If Bergman Island, Marie Nyreröd’s documentary on the great Swedish director Ingmar Bergman, feels somewhat haphazard and incomplete, it is for a good reason. This is a significant condensation of a three-part television work entitled Bergman Complete, which dedicates two separate episodes to Bergman’s theater and film work, and another to his beloved home island of Fårö. This version of Nyreröd’s efforts tends to focus on the more familiar touchstones of Bergman’s career (Wild Strawberries, The Seventh Seal), though it does go significantly in-depth on the guilt he feels over his many failures as a husband and a father. Bergman has always been a loquacious and intriguing camera subject (there’s a wonderful, childlike purity in the way he threads up an old firelight projector), though I can’t help but feel something important has been lost in the work’s abridgement for stateside release. Nyreröd’s original cut is currently available for purchase on Region 2 DVD. I’d also recommend interested viewers check out “The Making of Saraband” documentary on the DVD of Bergman’s reported last film, which touches on some of the same themes as Bergman Island and also shows the master at work.
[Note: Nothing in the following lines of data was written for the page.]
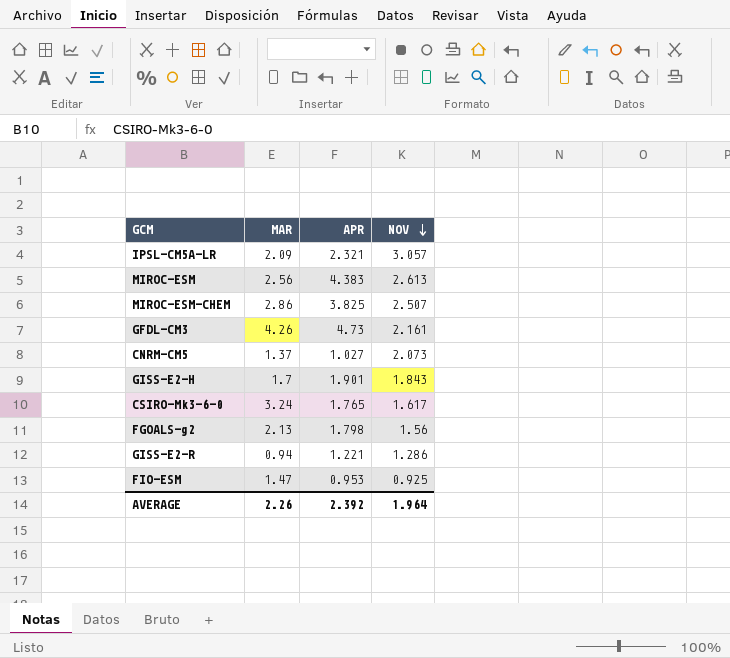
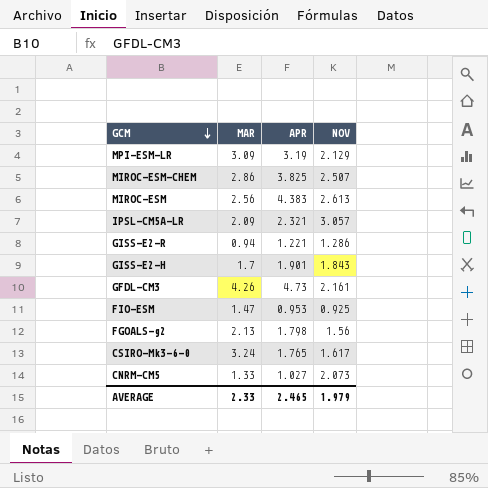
row order: NOV descending -> GCM descending
row MPI-ESM-LR: none -> 3.09 | 3.19 | 2.129
CNRM-CM5 | MAR: 1.37 -> 1.33
AVERAGE | MAR: 2.26 -> 2.33
AVERAGE | APR: 2.392 -> 2.465
AVERAGE | NOV: 1.964 -> 1.979

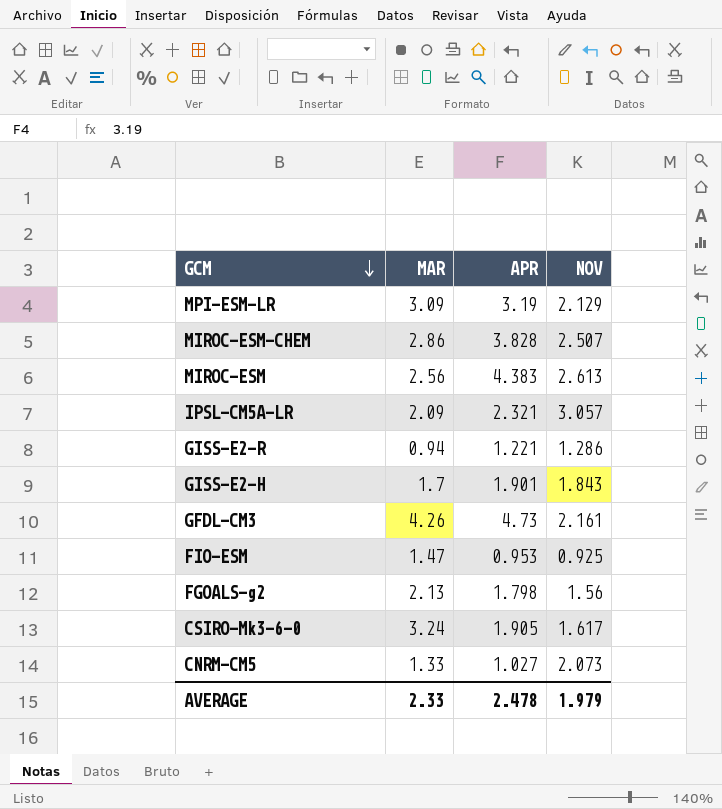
MIROC-ESM-CHEM | APR: 3.825 -> 3.828
CSIRO-Mk3-6-0 | APR: 1.765 -> 1.905
AVERAGE | APR: 2.465 -> 2.478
The sounds and sights of Bergman's island home are transfixing. That said, edge enhancement and combing effects abound throughout this obviously inexpensively shot video documentary, and dialogue, while clear, is a bit on the tinny side.
Aside from an essay by director Marie Nyreröd, the only feature on this DVD is a very-watchable video filmography by Peter Cowie aptly titled "Bergman 101."
Bergman Island isn't a keeper, but it reveals that Bergman wasn't, at least in real life, a merchant of doom and gloom.